Apart from the Bendigo and Greenway leaflets, another surfaced last week around the Granville area, also in western Sydney. They were all printed by the junk mail giant, Salmat.
I rang Salmat’s Sydney head office to ask where the leaflets were going. After four days of silence, and running it past lawyers, a Salmat spokeswoman emailed: “Unfortunately, we will be unable to provide comment about this leaflet due to client confidentiality constraints.”
Political leaflets aside, the very act of privatising out the unpalatable task of incarceration, whether it’s for detention centres or prisons, attracts the same “commercial-in-confidence” exception – which is used to mask a myriad of sins.
I should disclose an interest here: I helped with research for a legal submission to the Palmer Inquiry into detention administration after the Cornelia Rau and Vivian Solon cases in 2005 and also wrote newspaper articles about the case. Cornelia is my sister. Like the majority of Australians, I knew very little detail before then about the mandatory detention system.

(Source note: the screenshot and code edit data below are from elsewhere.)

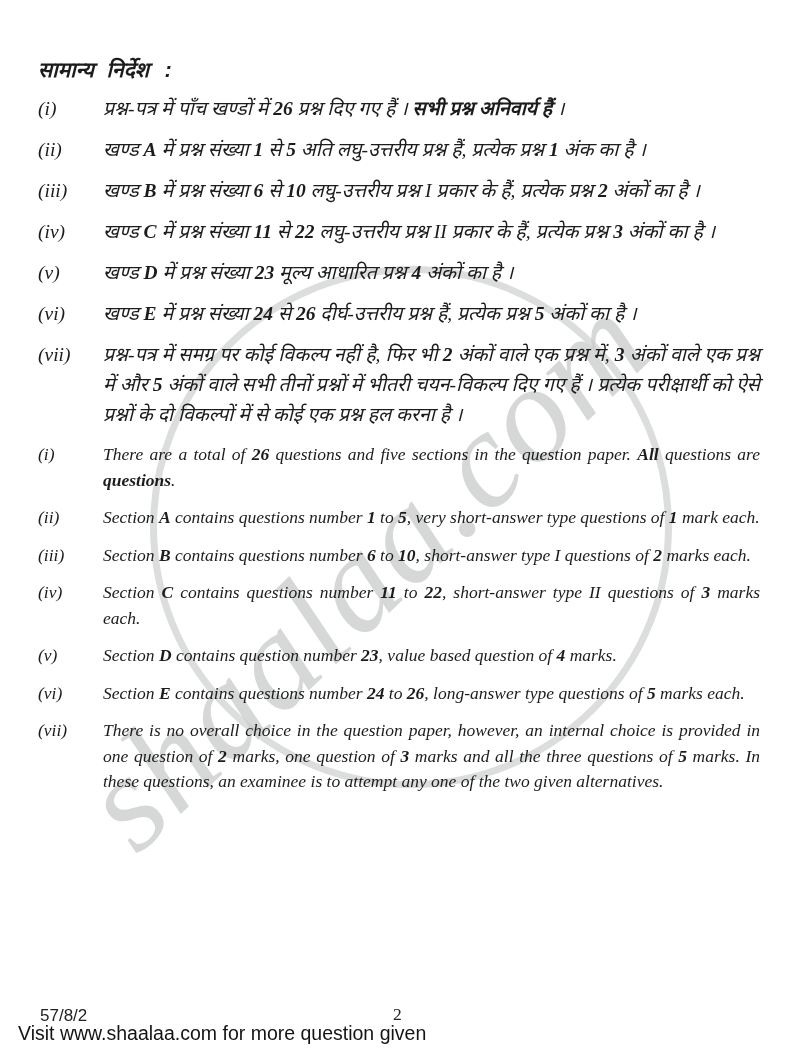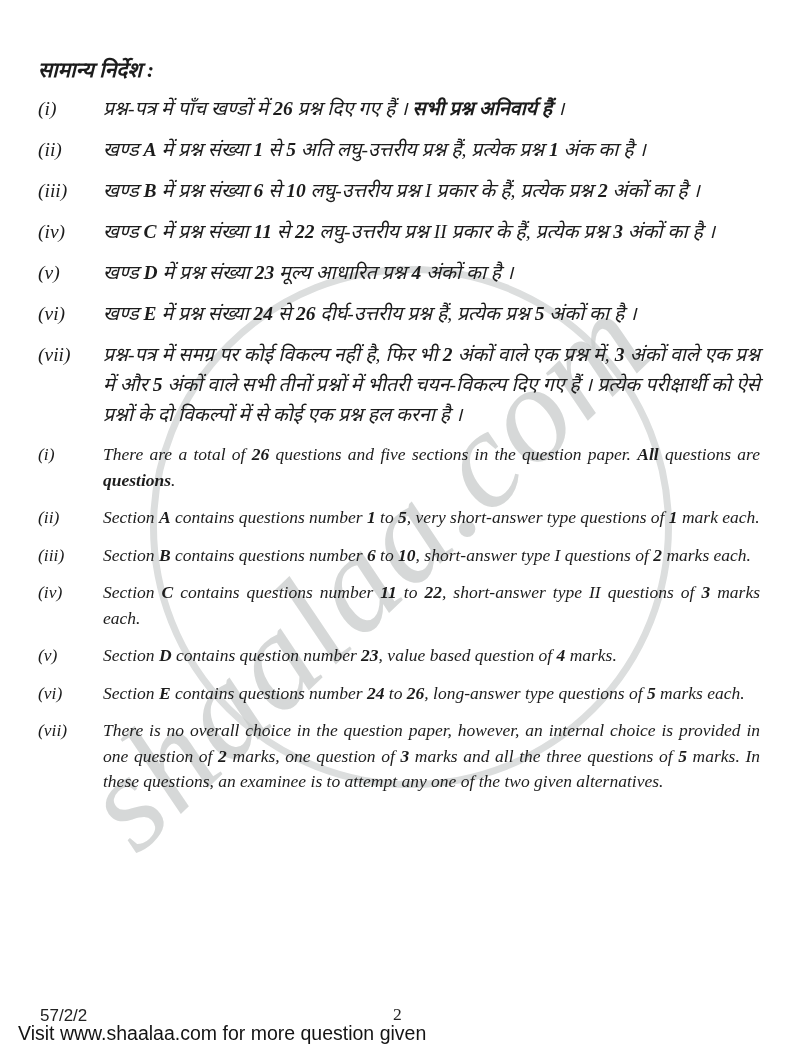--- a/index.html
+++ b/index.html
@@ -49,7 +49,7 @@
     width: 722px;
     z-index: 1;
   }
-  .heading { font-weight: bold; }
+  .heading { font-weight: bold; font-family: Liberation Mono, monospace; }
   .heading.hindi {
     margin-top: 55px;
     font-size: 21px;

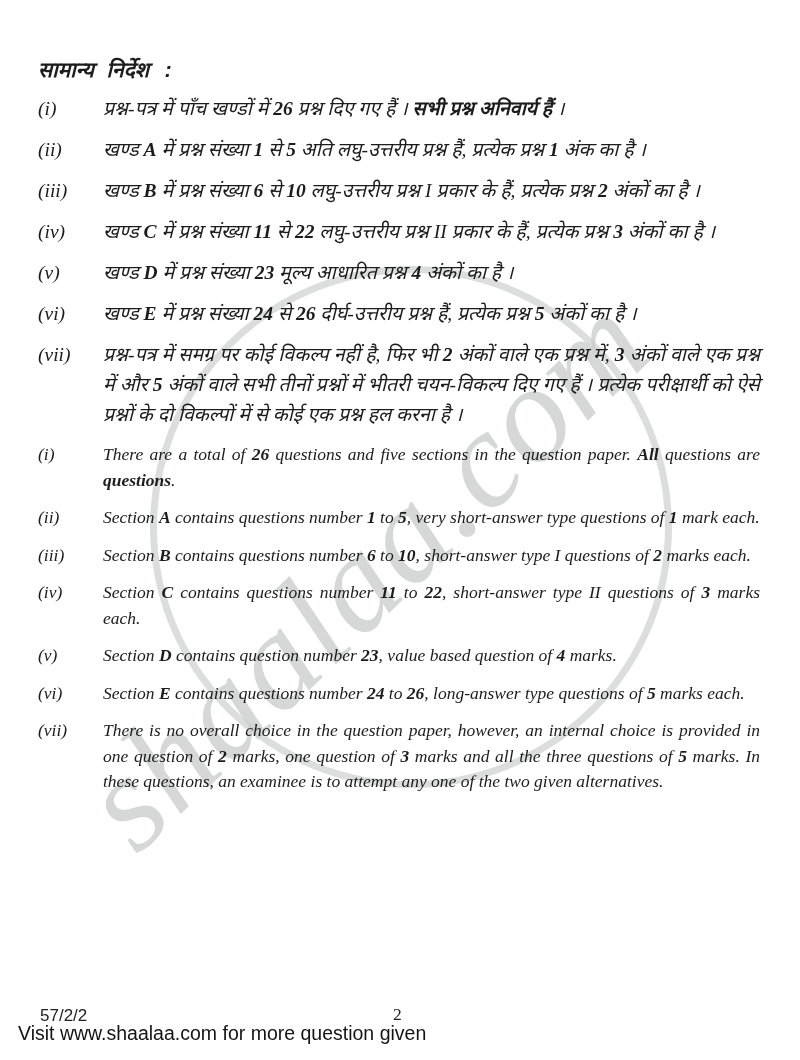--- a/index.html
+++ b/index.html
@@ -193,7 +193,7 @@
 </div>
   </div>
 
-  <span class="paper-code">57/2/2</span>
+  <span class="paper-code">57/8/2</span>
   <span class="page-number">2</span>
   <div class="promo">Visit www.shaalaa.com for more question given</div>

The lack of transparency in the border protection regime makes accountability across all its layers almost impenetrable. Without the use of Freedom of Information laws the public would likely have little information about the relationships between the big players: DIAC, the big contractors like Serco and G4S, their subcontractors, sometimes the corrections departments in the states, the Navy, the AFP and ASIO. Is there an official in an oversight role who could (and would be permitted to) account for the status of the various facilities in public — a motel here, an abandoned army site there — let alone what’s really going on offshore?
Another shield often used to prevent scrutiny is the noble-sounding one of “privacy”. Even those detainees who want to tell their stories or publicly reveal conditions in centres are told they’ll jeopardise their privacy (and risk their visa status).
The media are rarely let in, either for an unvarnished look at the centres, for unfettered interviews with detainees, or let alone to check the books. So that avenue for oversight is also curtailed. It’s thought politically worth it to spend, rather than think, to make a sad and complex problem go away. No-one kids themselves that boats will stop. Not unless international wars and carnage do.
In privatising immigration detention we’re following the often dubious example of the US and Britain, where big private contractors now form a corrections oligarchy, with a confusing history of co-ownerships and takeovers.
Some of these conglomerates have gained a toehold here. Think Wakenhut, the former Australasian Correctional Management (ACM), which used to run Woomera in the Howard era, Global Solutions Limited (GSL) which used to run Baxter, and now, our very own, adopted, Serco.
A final point that isn’t confusing, though: If Australia could find a bipartisan way to process asylum seekers onshore, and governments calmly and openly explained such a system to voters, the refugee “problem” wouldn’t go away, but it would cost only a fraction of what it does now.
New Matilda approached both the NSW Liberals’ office and Scott Morrison’s spokesman for comment but they did not reply by deadline.